> [Task to carry out] Restate word for word the entries below, starting with the line with "display:flex; gap:3px; height:23px;" and continuing through the line with "border:1px solid #6a6a0a;". Include both of those lines and no others.

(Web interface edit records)
· · · · ·

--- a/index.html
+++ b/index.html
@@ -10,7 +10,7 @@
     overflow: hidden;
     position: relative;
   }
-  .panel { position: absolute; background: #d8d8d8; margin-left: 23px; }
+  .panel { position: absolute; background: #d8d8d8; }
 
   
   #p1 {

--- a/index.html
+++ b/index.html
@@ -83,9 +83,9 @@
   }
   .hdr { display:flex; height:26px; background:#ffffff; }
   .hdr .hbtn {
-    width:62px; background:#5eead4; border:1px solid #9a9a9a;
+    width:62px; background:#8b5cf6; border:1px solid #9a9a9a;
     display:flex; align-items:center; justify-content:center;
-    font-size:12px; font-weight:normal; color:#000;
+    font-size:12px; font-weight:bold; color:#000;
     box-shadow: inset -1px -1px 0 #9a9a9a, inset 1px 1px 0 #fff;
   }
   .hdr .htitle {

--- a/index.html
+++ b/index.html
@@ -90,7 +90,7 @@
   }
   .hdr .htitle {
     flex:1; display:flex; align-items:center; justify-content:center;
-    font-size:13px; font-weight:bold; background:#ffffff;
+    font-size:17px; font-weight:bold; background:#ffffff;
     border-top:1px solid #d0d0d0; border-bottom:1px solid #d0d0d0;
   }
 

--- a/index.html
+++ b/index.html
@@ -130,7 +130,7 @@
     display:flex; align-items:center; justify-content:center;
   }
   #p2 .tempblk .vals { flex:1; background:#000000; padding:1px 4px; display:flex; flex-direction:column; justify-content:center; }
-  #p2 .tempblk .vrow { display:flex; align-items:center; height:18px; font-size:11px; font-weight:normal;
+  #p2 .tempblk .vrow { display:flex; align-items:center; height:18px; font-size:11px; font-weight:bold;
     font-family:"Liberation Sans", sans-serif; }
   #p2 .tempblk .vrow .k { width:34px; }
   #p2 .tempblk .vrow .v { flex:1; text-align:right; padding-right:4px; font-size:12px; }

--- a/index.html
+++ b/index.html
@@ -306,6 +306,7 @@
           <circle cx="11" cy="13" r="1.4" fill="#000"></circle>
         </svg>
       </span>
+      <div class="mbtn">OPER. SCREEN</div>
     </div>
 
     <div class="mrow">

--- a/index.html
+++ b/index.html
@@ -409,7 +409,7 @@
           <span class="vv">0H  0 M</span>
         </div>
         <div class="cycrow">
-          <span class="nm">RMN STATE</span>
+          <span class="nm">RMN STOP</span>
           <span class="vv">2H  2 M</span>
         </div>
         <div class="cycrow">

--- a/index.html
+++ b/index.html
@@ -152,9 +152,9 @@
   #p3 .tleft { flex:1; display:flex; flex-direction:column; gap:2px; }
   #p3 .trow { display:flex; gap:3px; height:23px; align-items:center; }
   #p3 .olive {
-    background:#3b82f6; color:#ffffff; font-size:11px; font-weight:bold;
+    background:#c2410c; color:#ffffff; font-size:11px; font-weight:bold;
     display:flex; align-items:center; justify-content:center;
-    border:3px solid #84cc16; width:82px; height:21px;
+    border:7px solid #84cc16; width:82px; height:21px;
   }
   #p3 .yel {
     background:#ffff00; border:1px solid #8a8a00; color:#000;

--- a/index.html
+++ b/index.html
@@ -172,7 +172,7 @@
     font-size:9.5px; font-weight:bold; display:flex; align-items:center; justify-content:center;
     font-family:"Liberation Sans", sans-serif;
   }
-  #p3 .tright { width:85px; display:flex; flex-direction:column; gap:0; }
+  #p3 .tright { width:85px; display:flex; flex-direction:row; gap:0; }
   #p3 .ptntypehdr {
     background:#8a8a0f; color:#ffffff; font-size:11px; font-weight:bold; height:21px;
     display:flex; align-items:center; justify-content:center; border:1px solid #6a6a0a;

· · · · ·

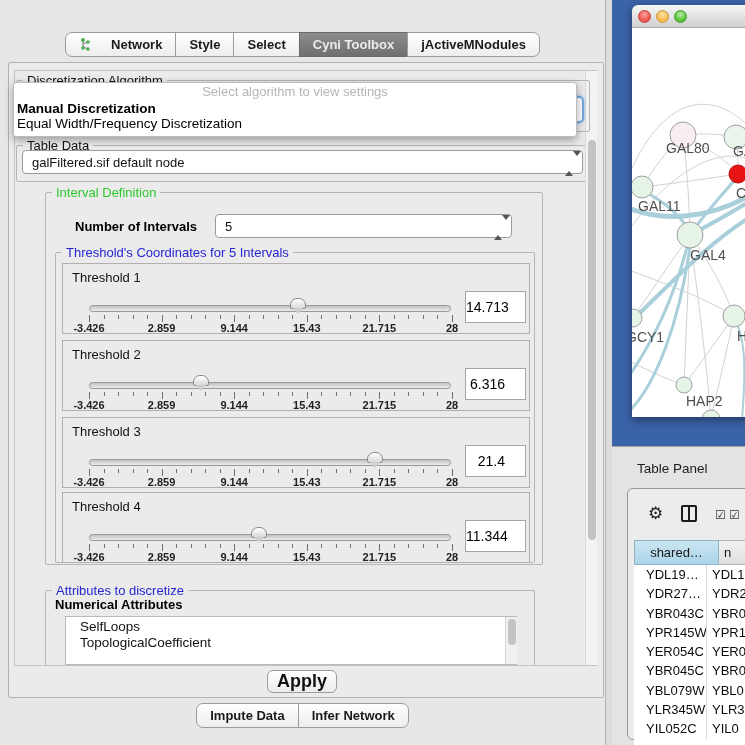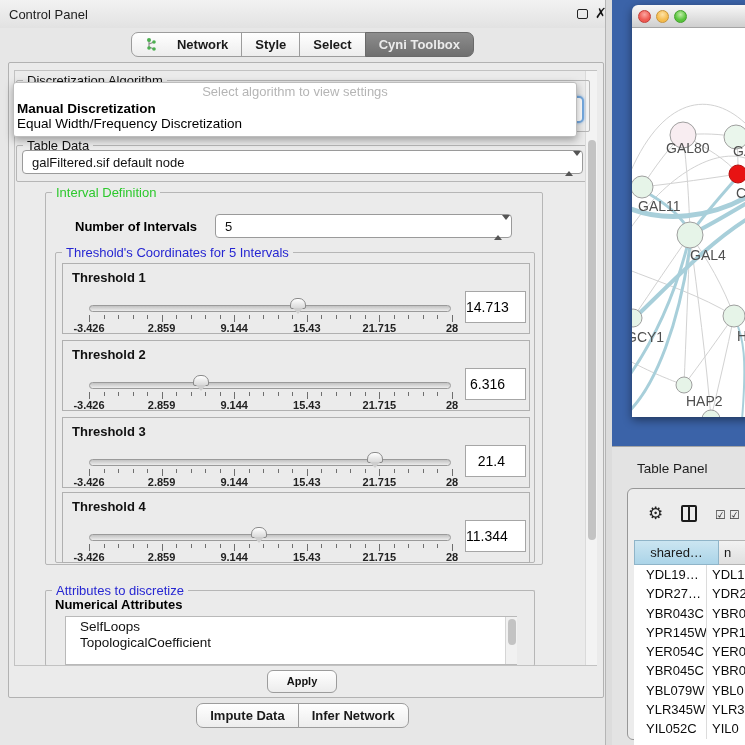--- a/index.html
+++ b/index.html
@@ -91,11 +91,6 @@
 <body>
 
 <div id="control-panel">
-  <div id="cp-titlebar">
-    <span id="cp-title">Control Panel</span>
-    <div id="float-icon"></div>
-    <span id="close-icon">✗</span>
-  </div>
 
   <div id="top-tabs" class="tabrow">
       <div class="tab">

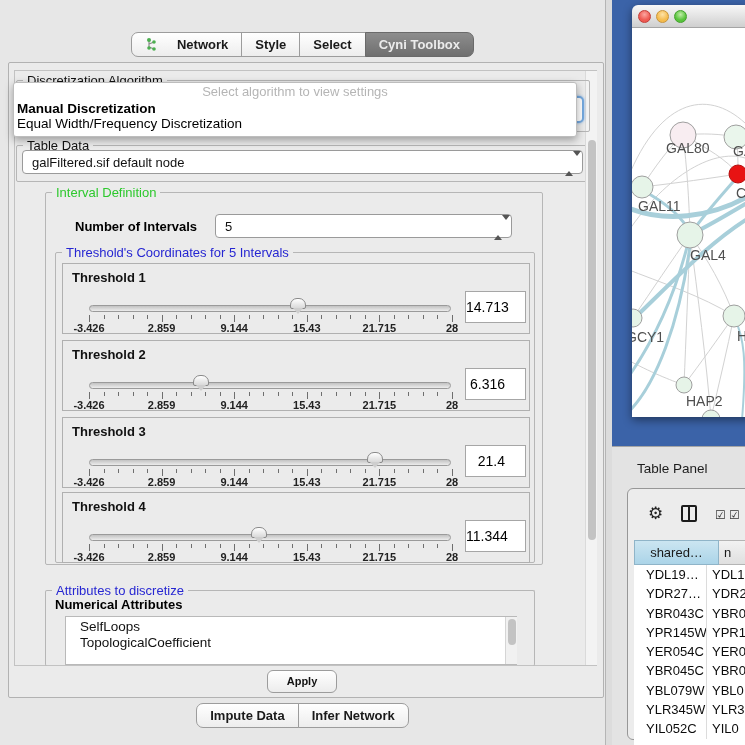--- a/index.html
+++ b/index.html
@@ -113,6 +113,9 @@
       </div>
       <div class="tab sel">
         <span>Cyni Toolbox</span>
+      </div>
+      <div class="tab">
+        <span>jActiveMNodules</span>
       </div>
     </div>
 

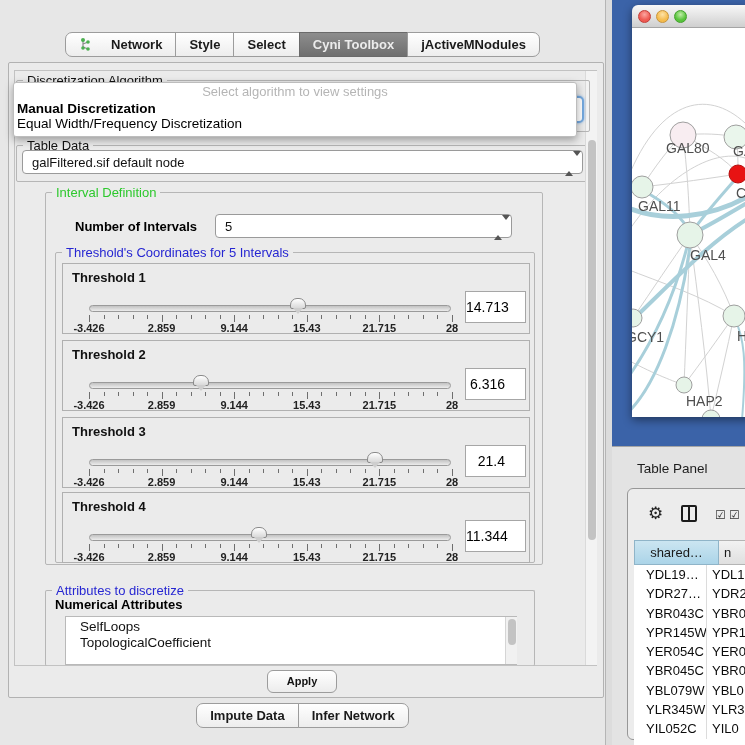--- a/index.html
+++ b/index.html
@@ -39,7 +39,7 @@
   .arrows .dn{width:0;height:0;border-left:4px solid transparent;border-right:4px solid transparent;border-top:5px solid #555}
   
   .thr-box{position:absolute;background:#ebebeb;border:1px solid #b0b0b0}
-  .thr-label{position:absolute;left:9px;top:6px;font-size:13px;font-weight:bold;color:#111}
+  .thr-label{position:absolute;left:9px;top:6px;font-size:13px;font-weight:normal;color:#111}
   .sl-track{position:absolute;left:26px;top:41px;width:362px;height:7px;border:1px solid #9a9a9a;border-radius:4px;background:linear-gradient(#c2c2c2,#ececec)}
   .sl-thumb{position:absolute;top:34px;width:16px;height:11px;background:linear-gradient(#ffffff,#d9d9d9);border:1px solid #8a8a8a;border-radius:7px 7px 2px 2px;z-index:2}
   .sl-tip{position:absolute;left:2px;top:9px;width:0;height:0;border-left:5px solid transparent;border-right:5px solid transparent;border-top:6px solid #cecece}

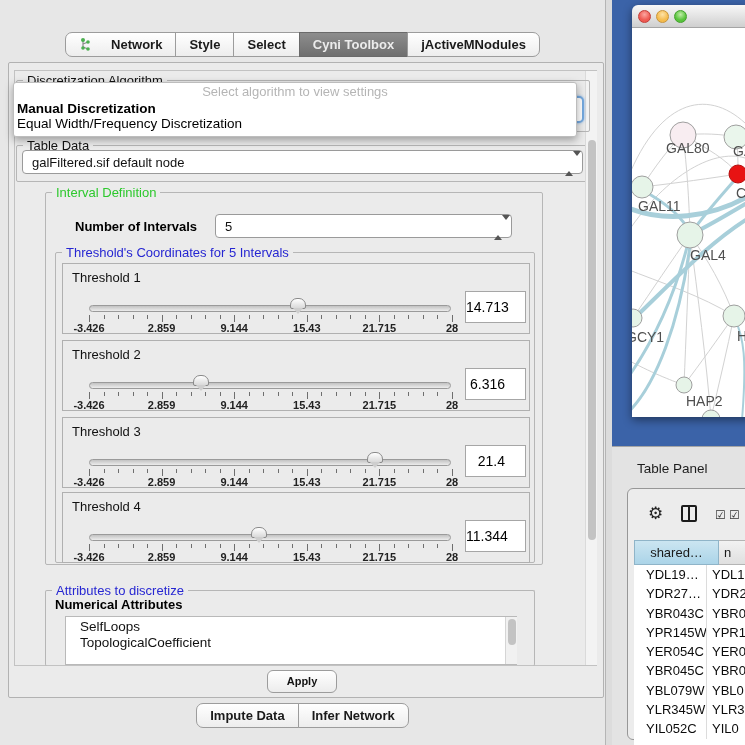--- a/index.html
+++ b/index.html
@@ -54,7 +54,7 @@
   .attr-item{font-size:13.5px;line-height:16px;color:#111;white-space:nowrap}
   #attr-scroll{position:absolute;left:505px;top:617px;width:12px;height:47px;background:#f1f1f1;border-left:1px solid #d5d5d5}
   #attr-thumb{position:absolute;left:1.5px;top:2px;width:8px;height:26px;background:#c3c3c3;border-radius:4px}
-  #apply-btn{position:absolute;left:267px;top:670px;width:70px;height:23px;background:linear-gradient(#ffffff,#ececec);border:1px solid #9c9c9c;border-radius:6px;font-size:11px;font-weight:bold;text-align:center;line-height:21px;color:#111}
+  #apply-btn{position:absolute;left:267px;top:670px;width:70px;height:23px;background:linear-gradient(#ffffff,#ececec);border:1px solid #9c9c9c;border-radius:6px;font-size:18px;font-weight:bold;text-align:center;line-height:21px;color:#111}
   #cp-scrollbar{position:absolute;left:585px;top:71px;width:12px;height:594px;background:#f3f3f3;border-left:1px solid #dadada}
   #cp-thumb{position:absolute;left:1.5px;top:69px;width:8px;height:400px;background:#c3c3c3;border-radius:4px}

· · · · ·

> [Solution for this problem]
   #p3 .trow { display:flex; gap:3px; height:23px; align-items:center; }
   #p3 .olive {
-    background:#3b82f6; color:#ffffff; font-size:11px; font-weight:bold;
+    background:#c2410c; color:#ffffff; font-size:11px; font-weight:bold;
     display:flex; align-items:center; justify-content:center;
-    border:3px solid #84cc16; width:82px; height:21px;
+    border:7px solid #84cc16; width:82px; height:21px;
   }
   #p3 .yel {
     background:#ffff00; border:1px solid #8a8a00; color:#000;

--- a/index.html
+++ b/index.html
@@ -172,7 +172,7 @@
     font-size:9.5px; font-weight:bold; display:flex; align-items:center; justify-content:center;
     font-family:"Liberation Sans", sans-serif;
   }
-  #p3 .tright { width:85px; display:flex; flex-direction:column; gap:0; }
+  #p3 .tright { width:85px; display:flex; flex-direction:row; gap:0; }
   #p3 .ptntypehdr {
     background:#8a8a0f; color:#ffffff; font-size:11px; font-weight:bold; height:21px;
     display:flex; align-items:center; justify-content:center; border:1px solid #6a6a0a;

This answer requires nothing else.